Parce que l’absence de mobilisation de la société civile et des partis d’opposition aux côtés de leurs populations meurtries laisse la voie à des démarches aussi surréalistes que la demande de réintégration des combattants du M23 formulée par le patron de la Monusco.

Boniface MUSAVULI

 

[1] Rapport S/2012/843 du Groupe d’experts sur la République démocratique du Congo, 15 novembre 2012, p. 109.

[2] En février 2009, Laurent Nkunda a fini par reconnaître qu’il était un agent rwandais. Cf. Le Palmarès, 23 février 2009.
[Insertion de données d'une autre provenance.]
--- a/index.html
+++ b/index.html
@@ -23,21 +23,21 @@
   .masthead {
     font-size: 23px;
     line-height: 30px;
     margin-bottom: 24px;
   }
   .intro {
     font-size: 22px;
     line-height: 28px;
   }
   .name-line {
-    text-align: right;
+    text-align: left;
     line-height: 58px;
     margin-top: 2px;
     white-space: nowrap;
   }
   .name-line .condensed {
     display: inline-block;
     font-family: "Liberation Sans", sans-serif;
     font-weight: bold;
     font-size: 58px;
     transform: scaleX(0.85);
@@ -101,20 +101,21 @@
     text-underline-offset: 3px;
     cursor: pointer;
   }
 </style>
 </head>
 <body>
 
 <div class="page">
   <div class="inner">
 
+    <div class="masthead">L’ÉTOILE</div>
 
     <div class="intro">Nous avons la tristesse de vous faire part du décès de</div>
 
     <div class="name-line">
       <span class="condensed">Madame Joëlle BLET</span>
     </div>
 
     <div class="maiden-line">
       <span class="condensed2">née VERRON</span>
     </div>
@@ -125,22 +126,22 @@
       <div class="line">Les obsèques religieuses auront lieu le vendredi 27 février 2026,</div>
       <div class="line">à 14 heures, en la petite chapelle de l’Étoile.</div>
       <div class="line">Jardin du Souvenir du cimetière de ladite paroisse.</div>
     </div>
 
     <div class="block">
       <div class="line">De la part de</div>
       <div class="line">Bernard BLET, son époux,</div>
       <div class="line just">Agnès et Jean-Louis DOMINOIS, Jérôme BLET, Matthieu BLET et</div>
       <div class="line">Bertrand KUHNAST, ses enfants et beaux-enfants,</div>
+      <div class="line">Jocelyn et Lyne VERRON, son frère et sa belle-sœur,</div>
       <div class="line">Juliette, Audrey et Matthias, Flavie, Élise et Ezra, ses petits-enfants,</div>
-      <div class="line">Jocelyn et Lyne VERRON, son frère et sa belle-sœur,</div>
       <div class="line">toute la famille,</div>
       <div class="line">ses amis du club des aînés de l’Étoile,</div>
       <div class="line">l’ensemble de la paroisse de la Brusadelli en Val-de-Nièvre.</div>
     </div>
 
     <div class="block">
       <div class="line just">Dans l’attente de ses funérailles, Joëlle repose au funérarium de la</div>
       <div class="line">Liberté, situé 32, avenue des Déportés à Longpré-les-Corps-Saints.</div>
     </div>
[3] A l’occasion de l’audience de confirmation des charges de la Cour pénale internationale, le 10 février 2014, le général Bosco Ntaganda, poursuivi pour crimes de guerre et crimes contre l’humanité s’est fait identifier en tant que « citoyen Rwandais », jetant un froid dans les communautés congolaises. Cf. JJ. Wondo, « CNDP-M23 : embêtante révélation de Bosco Ntaganda à la CPI », desc-wondo.org, 14 février 2014.

[4] Rapport S/2012/348/Add.1, 27 juin 2012, pp 52 et svts.

[5] Rapport S/2012/843 des experts de l’ONU, page 164.

[6] « Selon les savants rdcongolais, l’action onusienne en RD Congo est inactive et portée vers les intérêts étrangers », eco243.info, 27 octobre 2014.

[7] Liste des personnes et entités visées par les mesures imposées aux paragraphes 13 et 15 de la résolution 1596 (2005) et reconduites au paragraphe 3 de la résolution 2078 (2012) du Conseil de sécurité de l’ONU. Cf. un.org/french/sc/committees/1533.

[8] OFAC, Sanctions List Search, sdnsearch.ofac.treas.gov/Default.aspx.

[9] Décision 2012/811/PESC du Conseil du 20 décembre 2012 modifiant la décision 2010/788/PESC concernant l’adoption de mesures restrictives à l’encontre de la République Démocratique du Congo.